A Lei nº 14.133, de 1º de abril de 2021, conhecida como a “Nova Lei de Licitações”, entrará em vigor de forma efetiva no próximo dia 1º de abril de 2023, com a revogação da Lei nº 8.666/1993 (antiga Lei de Licitações), da Lei nº 10.520/2002, conhecida como a Lei do Pregão, e dos artigos 1º a 47-A da Lei nº 12.462/2011, que instituiu o Regime Diferenciado de Contratações Públicas – RDC. 

Não obstante o início de sua vigência, há muitos temas objeto da Nova Lei de Licitações que, para serem aplicados, dependem da edição de decretos, portarias e/ou instruções normativas da União, Estados, Distrito Federal e Municípios. 

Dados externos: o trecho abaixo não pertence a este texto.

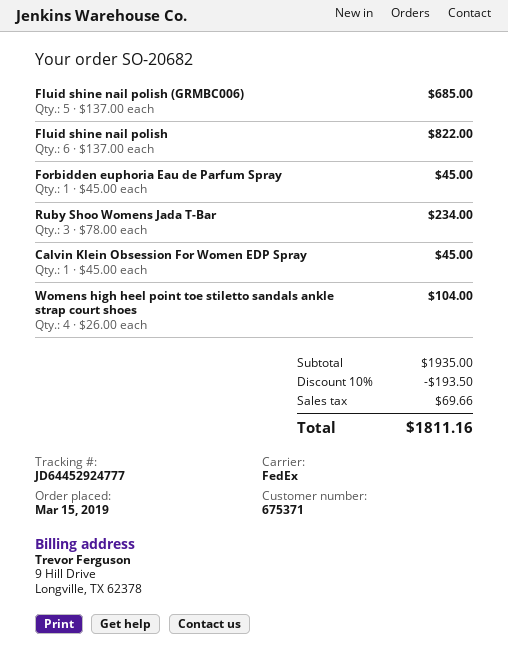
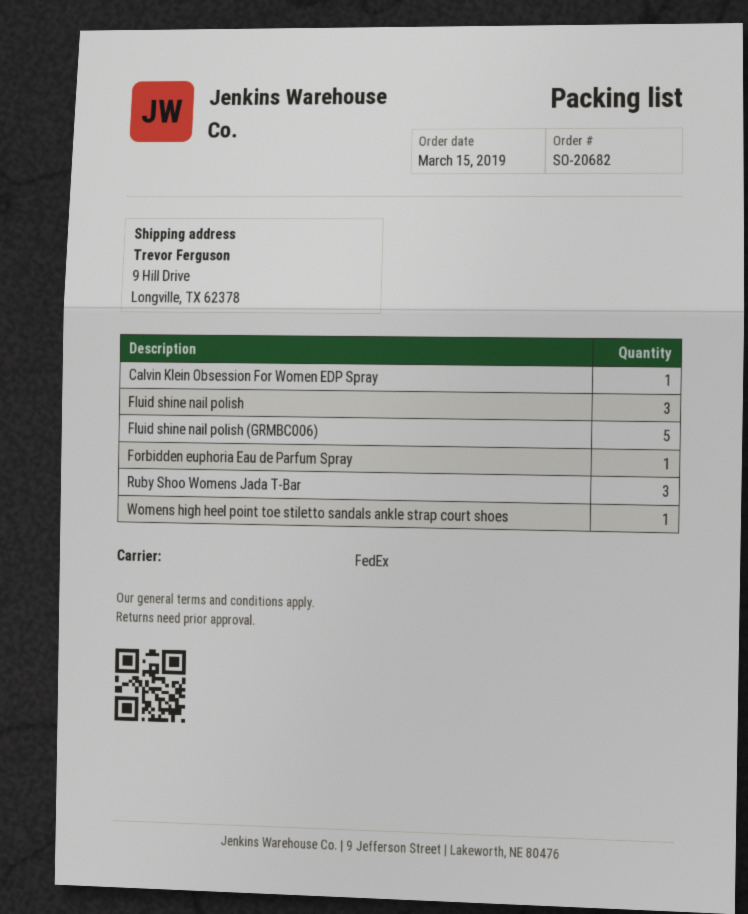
Fluid shine nail polish: 6 -> 3
Womens high heel point toe stiletto sandals ankle strap court shoes: 4 -> 1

Até o momento, temas relevantes já foram regulamentados em âmbito federal, a exemplo da Portaria nº 938, de 02.02.2022, da Secretaria Especial de Desburocratização, Gestão e Governo Digital do então Ministério da Economia (“SEGES/ME”), que instituiu o catálogo eletrônico de padronização de compras, serviços e obras, no âmbito da Administração Pública federal direta, autárquica e fundacional, podendo, inclusive, ser utilizado por todos os entes federativos. Por meio desse regulamento, houve a instituição de modelos de editais, termos de referência, contratos padronizados e outros documentos para contratação de serviços via pregão eletrônico e mediante contratação direta.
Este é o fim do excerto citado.